Thank you for the recipes! Great results here.  Remember to oil your bowl for risings even if the notes don't mention it.  Yes, the dough was a bit wet, but I just added a little flour and it turned out fine.  Also, I made this during a day rather than overnight -- just substituted a 90 minute rise and then an hour in the refrigerator, for the overnight sojourn in the chiller.

Pain au Lait results - Thanks, Floyd M and Joe Ortiz!

Can't get my pics to show up in this post but they are BEAUTIFUL! -- see


Julia_T's picture

I meant, they are beautiful because the recipes are great!!!  :)

arlo's picture

I just made these this weekend and my fiance loved them! So I made a second batch and took them to my bakery on late Monday night/morning. The head baker ate two of them and just loved the dough!

Next time I am thinking about doing cream cheese and strawberries, since the pictures above made me really crave something a bit more heavy than raisins.

EvaB's picture

Its just on noon, and I've been up since 5:30 am and am hungry and what do I find, but gorgeous pictures of yummy (bad for me as a diabetic) food!
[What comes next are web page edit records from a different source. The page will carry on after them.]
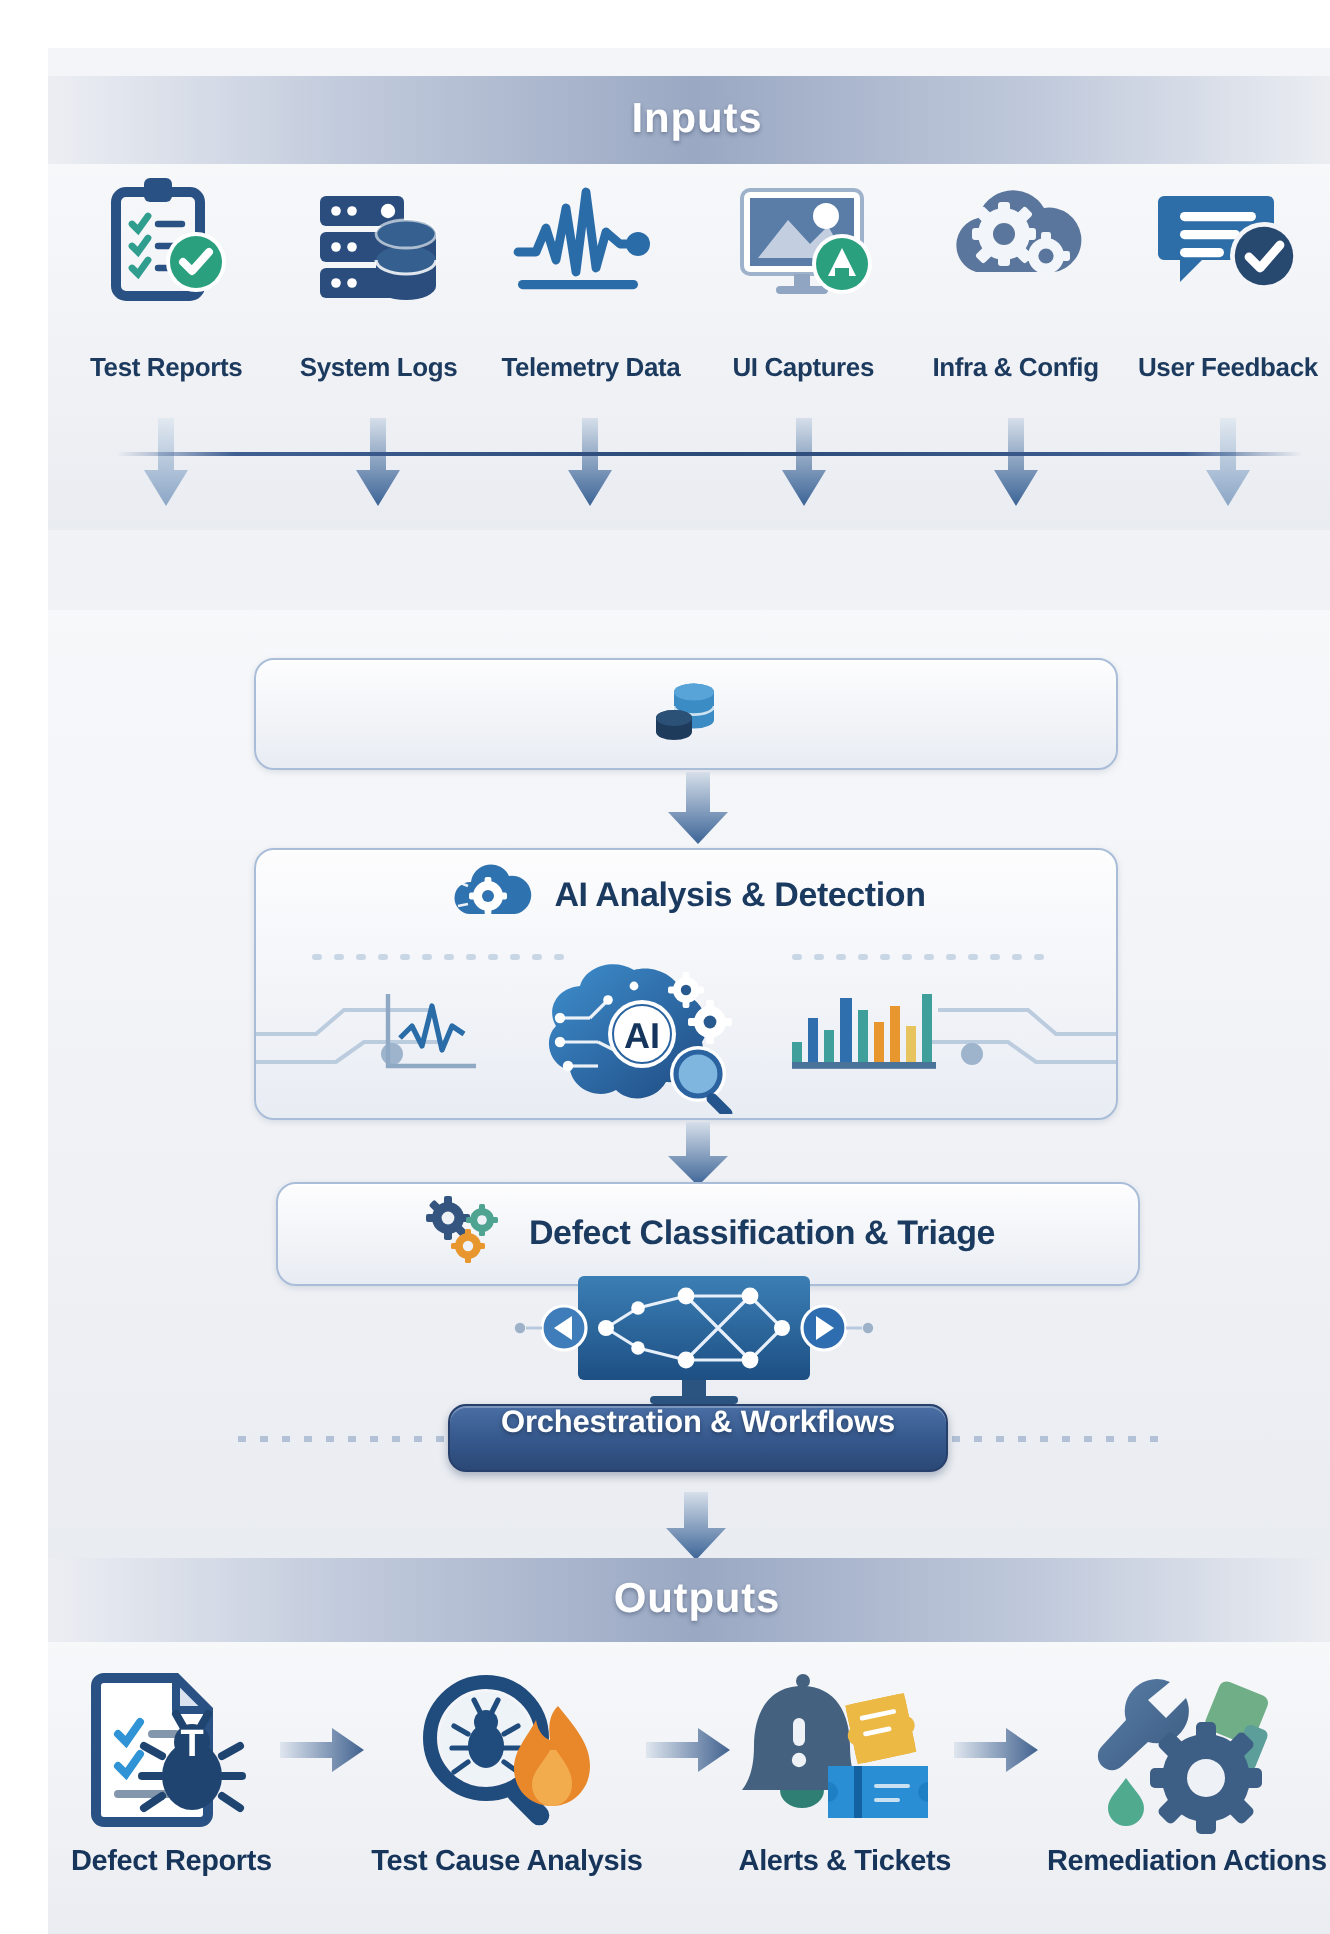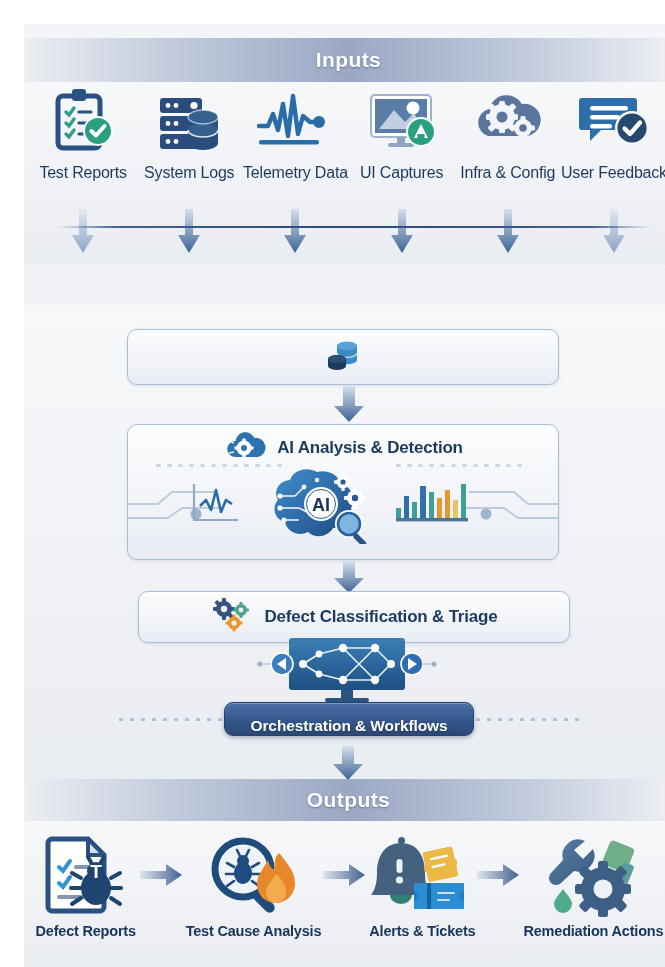--- a/index.html
+++ b/index.html
@@ -50,7 +50,7 @@
   }
   .input-icon{height:78px;display:flex;align-items:center;justify-content:center;}
   .input-label{
-    margin-top:4px;font-size:16px;font-weight:normal;color:#1c3a5e;
+    margin-top:16px;font-size:13px;font-weight:bold;color:#1c3a5e;
     white-space:nowrap;letter-spacing:-.2px;
   }
 

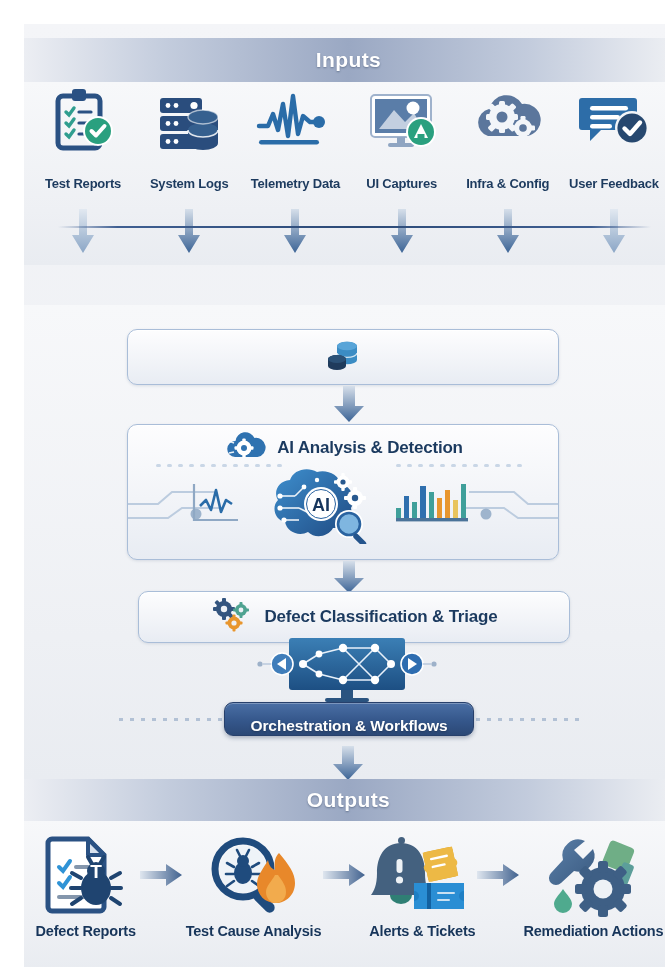--- a/index.html
+++ b/index.html
@@ -363,7 +363,7 @@
       <span class="pbox-label">AI Analysis &amp; Detection</span>
     </div>
 
-    <div style="position:absolute;left:0;top:31px;width:100%;height:88px;overflow:hidden;">
+    <div style="position:absolute;left:0;top:44px;width:100%;height:88px;overflow:hidden;">
       <svg width="430" height="88" viewBox="0 0 430 88">
 
         <g fill="#c9d6e6">

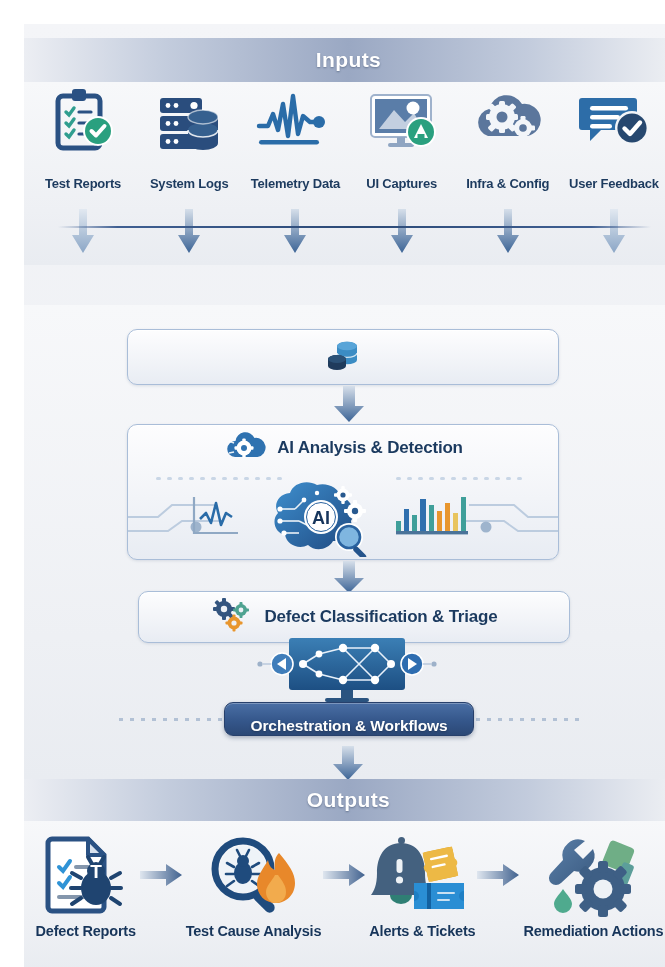--- a/index.html
+++ b/index.html
@@ -81,7 +81,7 @@
     position:absolute;
     background:linear-gradient(180deg,#4a6fa5 0%,#35578b 55%,#2b4876 100%);
     border:1px solid #27406b;border-radius:9px;
-    display:flex;align-items:flex-end;justify-content:center;
+    display:flex;align-items:flex-start;justify-content:center;
     box-shadow:0 2px 4px rgba(40,60,95,.35), inset 0 1px 0 rgba(255,255,255,.28);
   }
   .orch-badge span{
They look soooooo good! Will definitely have to try some, and see if I can fob them off on my husband (the rat with perfect health) I am sure he will take them in a flash, as he just called to rave about the bread I baked for him yesterday.

Jo_Jo_'s picture

I made these today, with a few changes.  I used half the shortening, used Splenda instead of sugar (in dough and cream cheese), but otherwise they were the same as the recipe above.  I used the white of the fourth egg as a wash on the dough, and used the yolk in the cream cheese filling.  Even with my changes, the finished snail were light and fluffy and sweet, and the filling was absolutely wonderful. My husband and I don't care for the sugar coated kind you get from the grocery store, so these ended up being a real special treat.  I made 13 rolls and figure they were only 200 calories each.


joann1536's picture

...but I did this morning, and they are wonderful!  I made them with no substitutions, and they turned out looking just the way they do in the photos, and tasted so good.  These are really very easy to make, too.  I can see trying out a few substitutions for fun and maybe just a little variety.  Thanks for posting the recipe!

Hammiroo's picture

This is my 3rd attempt at making this.  I loved how simple the recipe is and so delicious. Learn a lot from reading the forum and all your comments. Will definitely be making this again and again. :)  Thank you.


doctordough92's picture

 Just pulled these out of the oven and they taste great! Looking for some advice, though. I had the worst time with the dough sticking to my floured surface when I went to roll them. It almost destroyed the whole roll. I'm sure it was a user error but I'm not sure what I could have/should have done differently? It was still very cold and the surface was lightly floured. Also, when I cut them and placed them on the parchment, they became extremely loose and almost turned into a pile of moosh while transferring. I'm wondering if I should place the roll in the freezer for 10-15 minutes before cutting and placing? Thanks!